**EXERCISE GOAL**
From the data below, repeat exactly the lines from the line with "obilno hrano, tolažbo</div>" to the line with "prvotno namenjena čla-</div>", both included.

**PROVIDED MATERIAL**
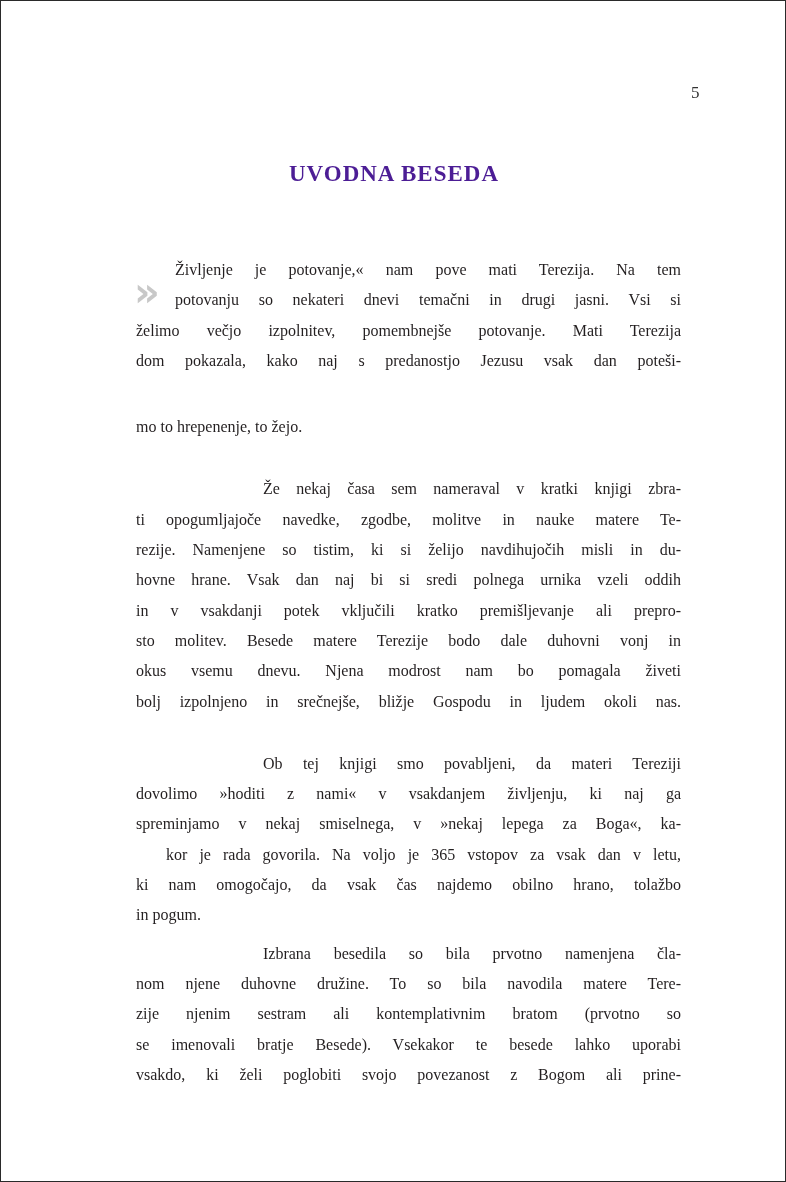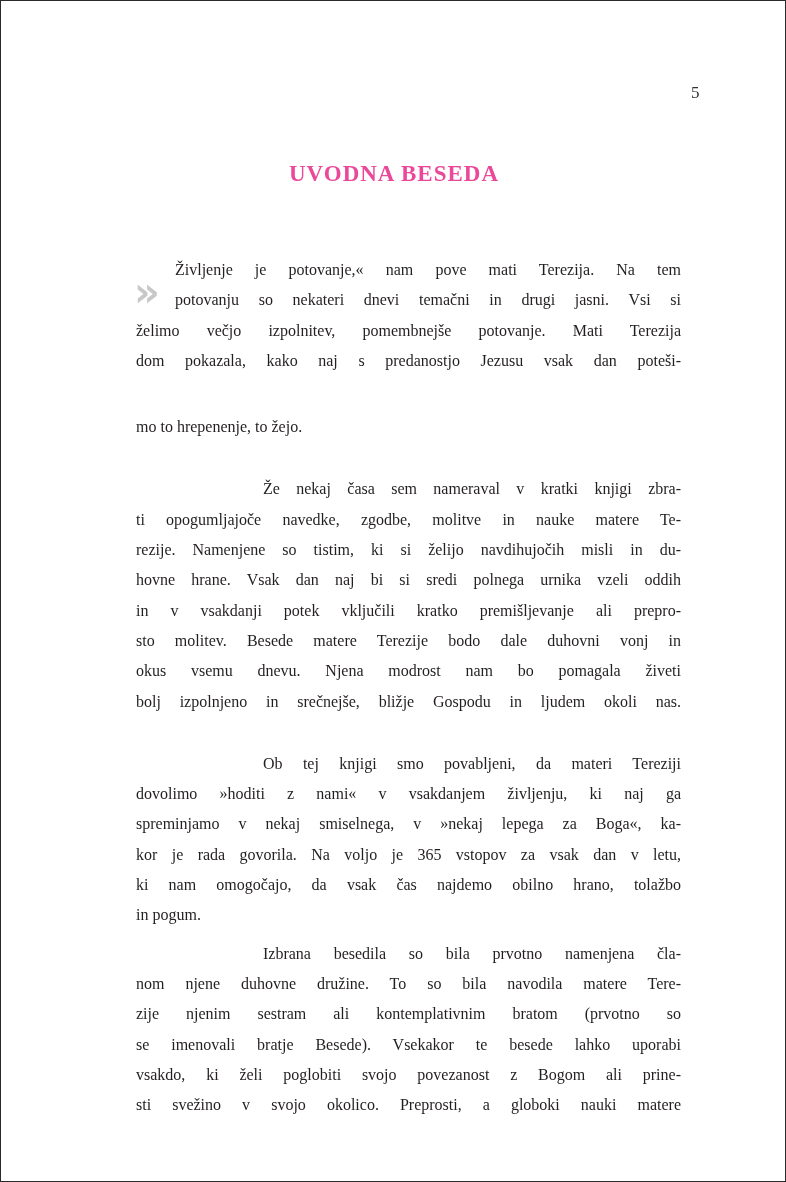--- a/index.html
+++ b/index.html
@@ -30,21 +30,21 @@
     }
     .chapter-title {
       position: absolute;
       top: 160px;
       left: 0;
       width: 786px;
       text-align: center;
       font-size: 23px;
       font-weight: bold;
       letter-spacing: 1px;
-      color: #ec4899;
+      color: #4c1d95;
     }
     .body-text {
       position: absolute;
       left: 135px;
       top: 254px;
       width: 545px;
     }
     .line {
       height: 30.3px;
       line-height: 30.3px;
@@ -104,27 +104,26 @@
       <div class="line" style="white-space: normal;">in v vsakdanji potek vključili kratko premišljevanje ali prepro-</div>
       <div class="line" style="white-space: normal;">sto molitev. Besede matere Terezije bodo dale duhovni vonj in</div>
       <div class="line" style="white-space: normal;">okus vsemu dnevu. Njena modrost nam bo pomagala živeti</div>
       <div class="line" style="white-space: normal;">bolj izpolnjeno in srečnejše, bližje Gospodu in ljudem okoli nas.</div>
     </div>
 
     <div>
       <div class="line indent-para" style="white-space: normal;">Ob tej knjigi smo povabljeni, da materi Tereziji</div>
       <div class="line" style="white-space: normal;">dovolimo »hoditi z nami« v vsakdanjem življenju, ki naj ga</div>
       <div class="line" style="white-space: normal;">spreminjamo v nekaj smiselnega, v »nekaj lepega za Boga«, ka-</div>
-      <div class="line" style="white-space: normal;">kor je rada govorila. Na voljo je 365 vstopov za vsak dan v letu,</div>
+      <div class="line" style="white-space: normal; margin-left: 30px;">kor je rada govorila. Na voljo je 365 vstopov za vsak dan v letu,</div>
       <div class="line" style="white-space: normal;">ki nam omogočajo, da vsak čas najdemo obilno hrano, tolažbo</div>
       <div class="line last" style="white-space: normal;">in pogum.</div>
     </div>
 
     <div>
       <div class="line indent-para gap" style="white-space: normal;">Izbrana besedila so bila prvotno namenjena čla-</div>
       <div class="line" style="white-space: normal;">nom njene duhovne družine. To so bila navodila matere Tere-</div>
       <div class="line" style="white-space: normal;">zije njenim sestram ali kontemplativnim bratom (prvotno so</div>
       <div class="line" style="white-space: normal;">se imenovali bratje Besede). Vsekakor te besede lahko uporabi</div>
       <div class="line" style="white-space: normal;">vsakdo, ki želi poglobiti svojo povezanost z Bogom ali prine-</div>
-      <div class="line" style="white-space: normal;">sti svežino v svojo okolico. Preprosti, a globoki nauki matere</div>
     </div>
   </div>
 </div>
 
 </body></html>

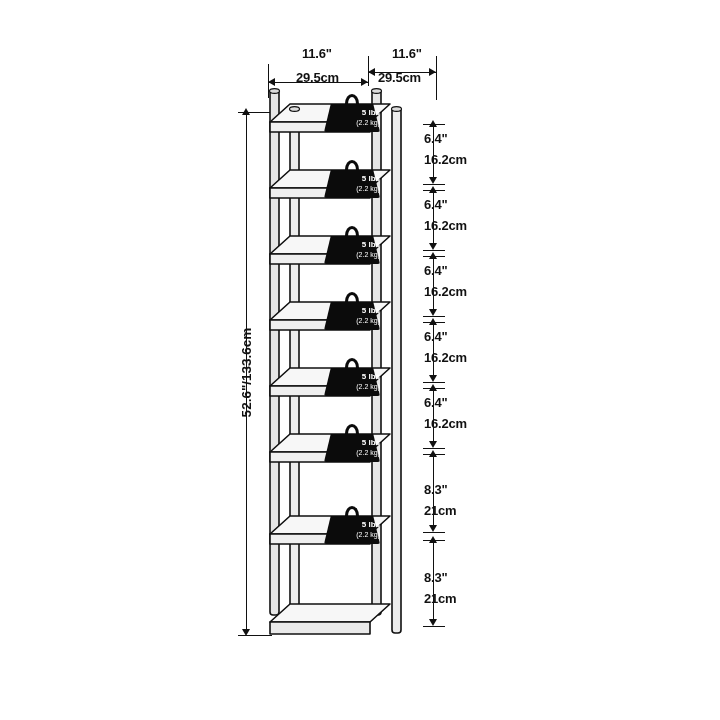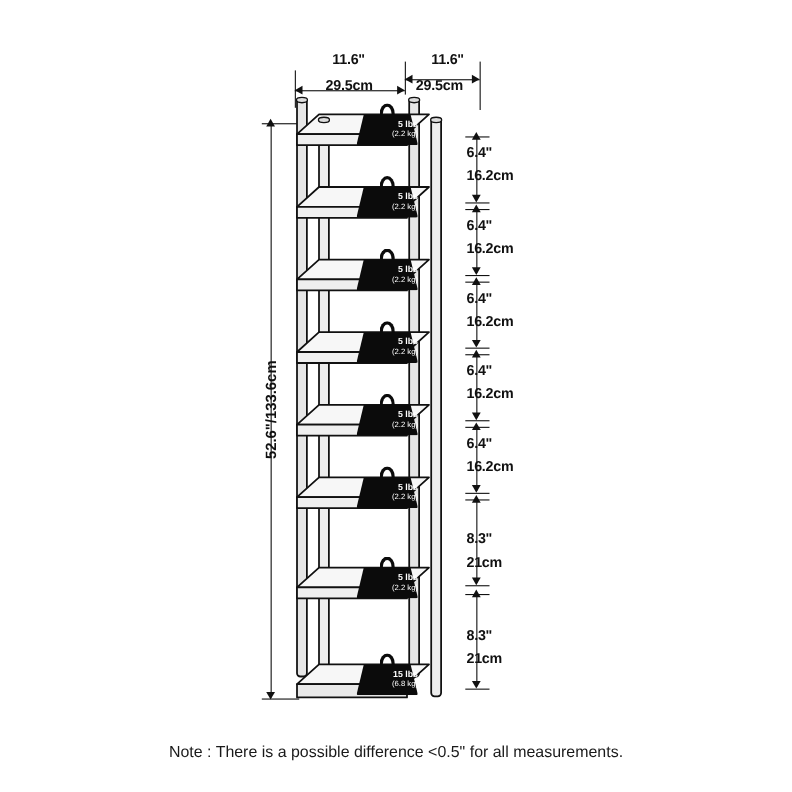--- a/index.html
+++ b/index.html
@@ -280,28 +280,20 @@
 
   <div class="weight" style="left:324px; top:504px;">
     <div class="handle"></div>
     <div class="body"></div>
     <div class="txt">
       <span>5 lbs</span>
       <span class="sub">(2.2 kg)</span>
     </div>
   </div>
 
-  <div class="weight" style="left:324px; top:592px;">
-    <div class="handle"></div>
-    <div class="body"></div>
-    <div class="txt">
-      <span>15 lbs</span>
-      <span class="sub">(6.8 kg)</span>
-    </div>
-  </div>
 
   <div class="vline" style="left:433px; top:124px; height:58px;"></div>
   <div class="arrow up" style="left:429px; top:120px;"></div>
   <div class="arrow down" style="left:429px; top:177px;"></div>
   <div class="hline" style="left:423px; top:124px; width:22px;"></div>
   <div class="hline" style="left:423px; top:184px; width:22px;"></div>
   <div class="lbl" style="left:424px; top:131px;">6.4"</div>
   <div class="lbl" style="left:424px; top:152px;">16.2cm</div>
 
   <div class="vline" style="left:433px; top:190px; height:58px;"></div>
@@ -345,15 +337,14 @@
   <div class="lbl" style="left:424px; top:503px;">21cm</div>
 
   <div class="vline" style="left:433px; top:540px; height:84px;"></div>
   <div class="arrow up" style="left:429px; top:536px;"></div>
   <div class="arrow down" style="left:429px; top:619px;"></div>
   <div class="hline" style="left:423px; top:540px; width:22px;"></div>
   <div class="hline" style="left:423px; top:626px; width:22px;"></div>
   <div class="lbl" style="left:424px; top:570px;">8.3"</div>
   <div class="lbl" style="left:424px; top:591px;">21cm</div>
 
-  <div class="note">Note : There is a possible difference &lt;0.5" for all measurements.</div>
 
 </div>
 
 </body></html>

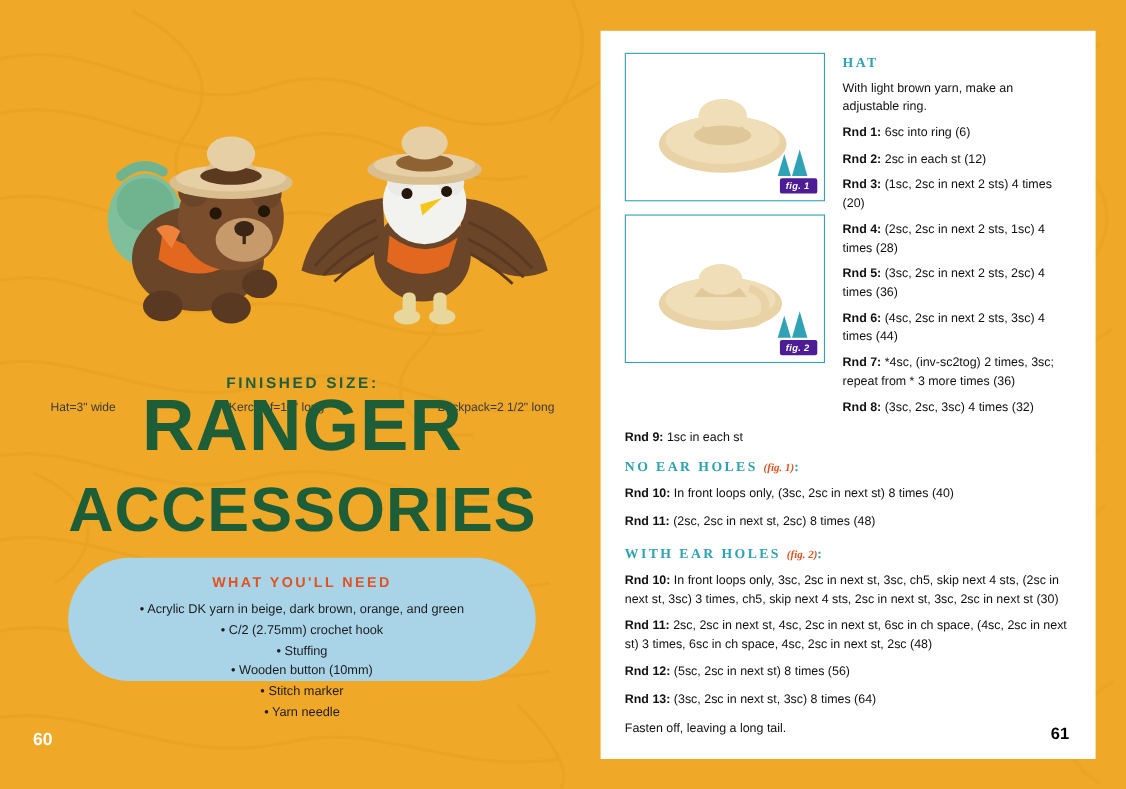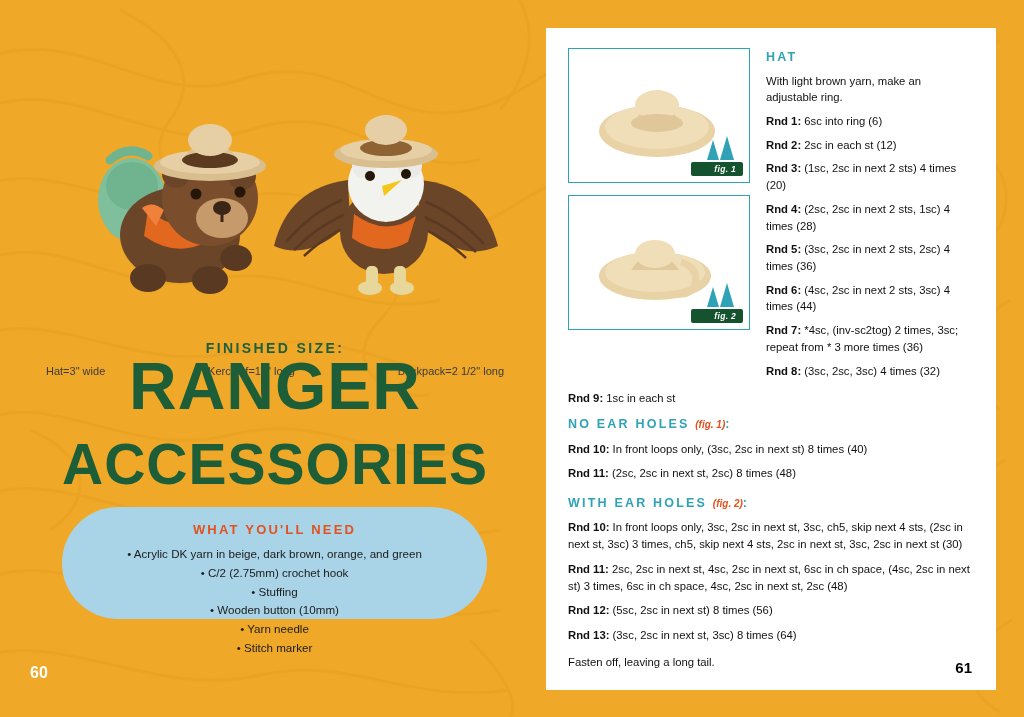--- a/index.html
+++ b/index.html
@@ -109,38 +109,39 @@
   .fig {
     border: 1.5px solid #2FA3B5;
     width: 182px; height: 135px;
     position: relative;
     background: #fff;
     margin-bottom: 12px;
     overflow: hidden;
   }
   .fig-label {
     position: absolute; right: 6px; bottom: 6px;
-    background: #14532d; color: #fff;
+    background: #4c1d95; color: #fff;
     font-size: 8.5px; font-weight: bold;
     font-style: italic;
-    padding: 2px 7px 2px 23px;
+    padding: 2px 7px 2px 5px;
     border-radius: 2px;
     letter-spacing: 0.3px;
   }
   .trees { position: absolute; right: 8px; bottom: 18px; }
 
   .instr { font-size: 11.3px; color: #111; line-height: 1.48; }
   .instr p { margin: 0 0 7px 0; }
   .instr b { font-weight: bold; }
   .sec-head {
     color: #2FA3B5;
     font-weight: bold;
     letter-spacing: 2.2px;
     font-size: 12.5px;
     margin: 0 0 7px 0;
+    font-family: Liberation Serif, serif;
   }
   .sec-head .figref {
     color: #E2511E;
     letter-spacing: 0;
     font-style: italic;
     font-size: 10px;
     font-weight: bold;
   }
   .hat-head { margin-bottom: 6px; }
   .below { margin-top: 4px; }
@@ -265,22 +266,22 @@
       <div class="title-line2">ACCESSORIES</div>
     </div>
 
     <div class="need-box">
       <div class="need-title">WHAT YOU'LL NEED</div>
       <ul class="need-list">
         <li>• Acrylic DK yarn in beige, dark brown, orange, and green</li>
         <li>• C/2 (2.75mm) crochet hook</li>
         <li>• Stuffing</li>
         <li>• Wooden button (10mm)</li>
+        <li>• Stitch marker</li>
         <li>• Yarn needle</li>
-        <li>• Stitch marker</li>
       </ul>
     </div>
 
     <div class="folio-left">60</div>
   </div>
 
   <div class="right-page">
     <div class="right-inner">
 
       <div class="top-grid">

**ANSWER BOX**
       <div class="line" style="white-space: normal;">ki nam omogočajo, da vsak čas najdemo obilno hrano, tolažbo</div>
       <div class="line last" style="white-space: normal;">in pogum.</div>
     </div>
 
     <div>
       <div class="line indent-para gap" style="white-space: normal;">Izbrana besedila so bila prvotno namenjena čla-</div>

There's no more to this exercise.